In the last years of his life was set on stage by Meyerhold his satire “Bug”, a serious criticism of the new system: the poet feared that the ever-increasing, all-embracing apparatus, the reviving chinovnik world would devour the revolution. The “Klop” was still successful, although caused much head-shaking in official circles, but the following “Steam Bath” was already a clear failure.
He was very afraid of the dentist, so his teeth were defective and bad. There is no photo in which we would see him smiling.
In the museum a large basin filled with red blood indicates that the Stalinist machine was launched, as well as a press-like structure where the large screws are more and more tightened…
On the circumstances of his death: the main culprit – in the exhibition’s concept – was clearly the power. Mayakovsky himself wrote: “I am no longer an artist, I have become a bureaucrat” – “я перестал быть художником, я стал чиновником”. A falling volume of Lenin next to the head of the dead poet symbolizes the main reason, the unbearable political power. The collapse of the revolutionary ideals stands behind the suicide, not less than his complicated relationship with Brik. In the fateful days Lilya leaves him and is abroad. She later believed that if she had been next to the poet, all this would have not happened.

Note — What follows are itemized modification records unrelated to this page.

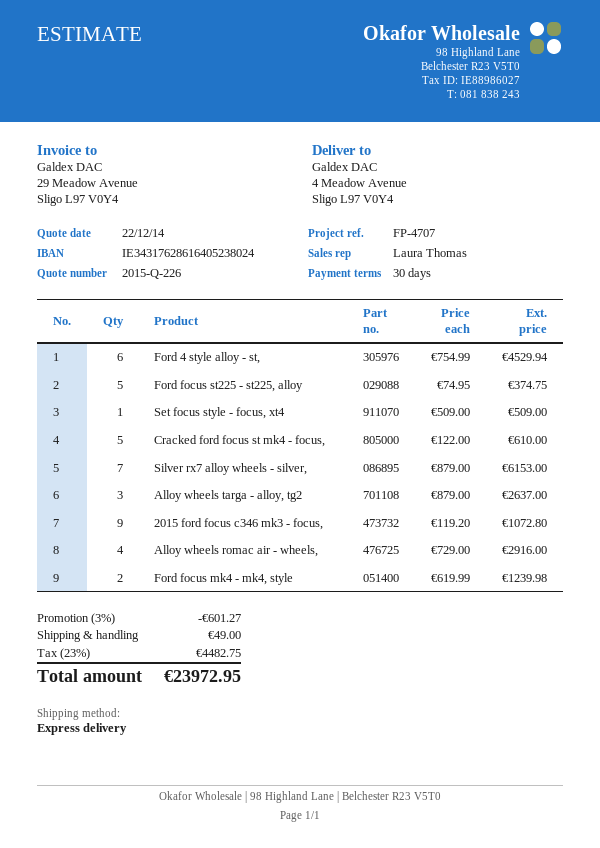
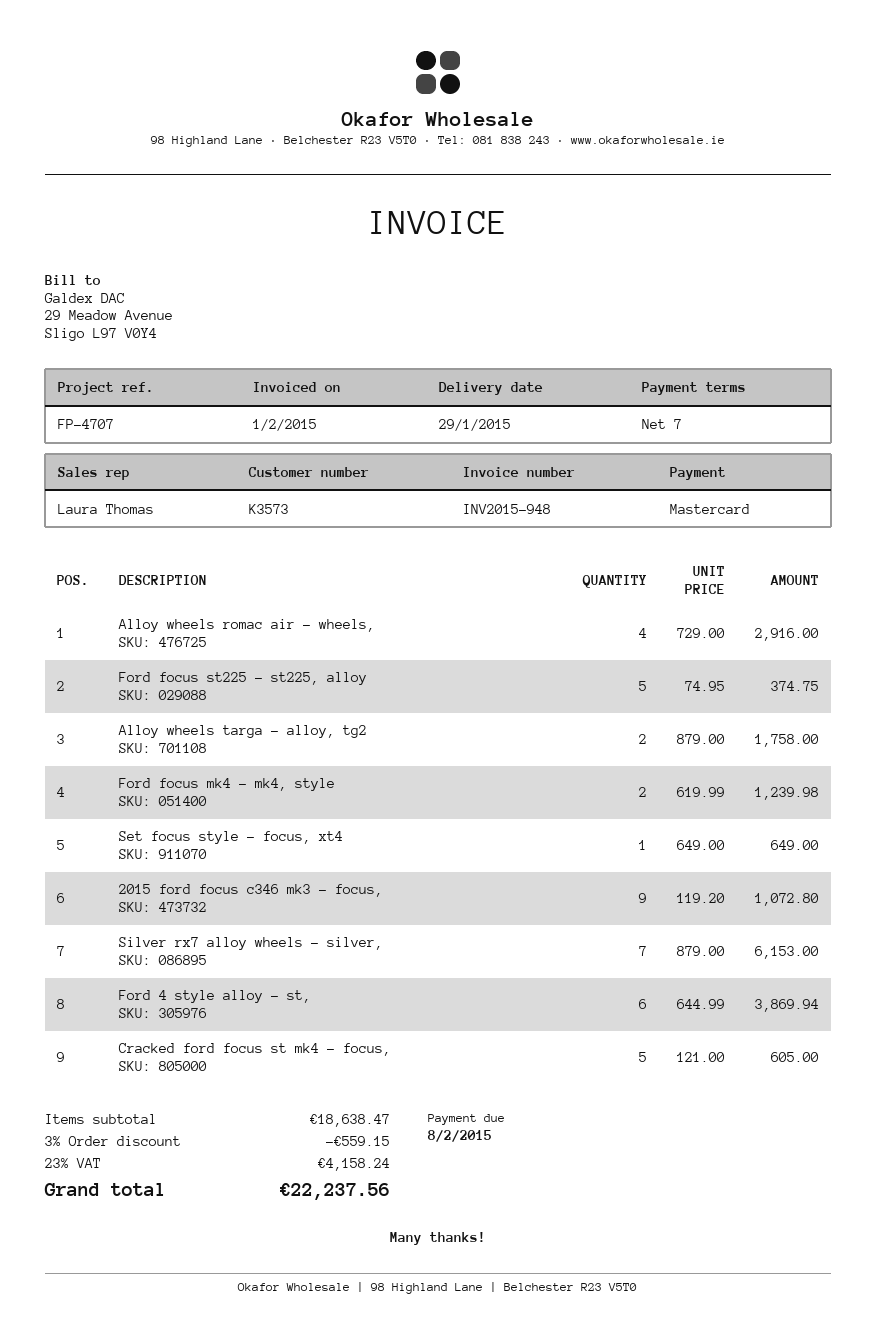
payment terms: 30 days -> 7 days
Ford 4 style alloy - st,: 6 x 754.99 = 4529.94 -> 6 x 644.99 = 3869.94
Set focus style - focus, xt4: 1 x 509.00 = 509.00 -> 1 x 649.00 = 649.00
Cracked ford focus st mk4 - focus,: 5 x 122.00 = 610.00 -> 5 x 121.00 = 605.00
Alloy wheels targa - alloy, tg2: 3 x 879.00 = 2637.00 -> 2 x 879.00 = 1758.00
discount: 3% = 601.27 -> 3% = 559.15
shipping: 49.00 -> none
tax: 23% = 4482.75 -> 23% = 4158.24
total: 23972.95 -> 22237.56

For my death, do not accuse anyone, and do not gossip. The deceased terribly hated this.
Mother, sisters, friends, forgive me. This is no fair procedure. I do not recommend it to anyone. However, I have no other way out.
Lilya, love me.
Comrade Government, my family is Lilya Brik, my mother, my sisters and Veronika Viktorovna Polonskaya. If you provide a decent life to them – I thank to you…”
(in addressing the government, the you-form was corrected to thou-form)
Mayakovsky was on first name terms with power, which the quickly developing despotism, much more terrible than the Czar’s former system, tolerated increasingly less and less. His poetry is perhaps the most enduring monument of a failed experiment.
Mayakovsky wanted to throw out the classics from the steamboat of our age. We should not throw him out from the computer of our age.